▶ _Difference listings_:
• • • •

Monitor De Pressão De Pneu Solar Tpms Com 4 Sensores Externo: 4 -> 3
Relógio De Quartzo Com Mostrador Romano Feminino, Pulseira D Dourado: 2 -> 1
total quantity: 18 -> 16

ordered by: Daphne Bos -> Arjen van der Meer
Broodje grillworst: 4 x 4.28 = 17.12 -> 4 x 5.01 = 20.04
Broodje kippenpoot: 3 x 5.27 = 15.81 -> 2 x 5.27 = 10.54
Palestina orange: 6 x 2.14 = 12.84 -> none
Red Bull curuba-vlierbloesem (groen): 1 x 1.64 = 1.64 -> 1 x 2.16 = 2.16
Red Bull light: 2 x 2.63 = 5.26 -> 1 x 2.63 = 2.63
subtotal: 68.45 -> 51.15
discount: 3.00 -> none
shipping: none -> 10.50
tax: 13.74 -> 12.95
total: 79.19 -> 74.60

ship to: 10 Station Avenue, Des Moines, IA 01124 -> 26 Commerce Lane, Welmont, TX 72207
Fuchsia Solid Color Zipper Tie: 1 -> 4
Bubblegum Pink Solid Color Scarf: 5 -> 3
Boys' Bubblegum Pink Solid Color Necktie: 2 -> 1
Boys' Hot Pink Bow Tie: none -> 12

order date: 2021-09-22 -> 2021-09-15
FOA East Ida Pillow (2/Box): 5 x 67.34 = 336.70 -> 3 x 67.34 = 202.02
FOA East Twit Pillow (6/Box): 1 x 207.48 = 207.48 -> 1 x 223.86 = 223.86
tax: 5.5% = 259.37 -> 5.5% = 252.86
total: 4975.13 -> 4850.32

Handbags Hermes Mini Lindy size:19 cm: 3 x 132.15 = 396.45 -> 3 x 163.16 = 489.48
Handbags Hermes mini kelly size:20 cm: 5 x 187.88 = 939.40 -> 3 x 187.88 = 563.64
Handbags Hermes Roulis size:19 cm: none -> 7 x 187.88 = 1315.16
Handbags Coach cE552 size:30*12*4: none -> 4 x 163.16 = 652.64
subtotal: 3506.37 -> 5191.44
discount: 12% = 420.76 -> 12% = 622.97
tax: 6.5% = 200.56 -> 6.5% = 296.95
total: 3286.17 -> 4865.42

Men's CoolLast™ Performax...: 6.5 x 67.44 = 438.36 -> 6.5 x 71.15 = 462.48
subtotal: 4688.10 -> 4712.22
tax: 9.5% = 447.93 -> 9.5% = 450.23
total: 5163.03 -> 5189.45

• • • •

▶ _Task instructions_: Give the number of lines above that hold the word "Broodje", and nothing more.

▶ _Response for this exercise_: 2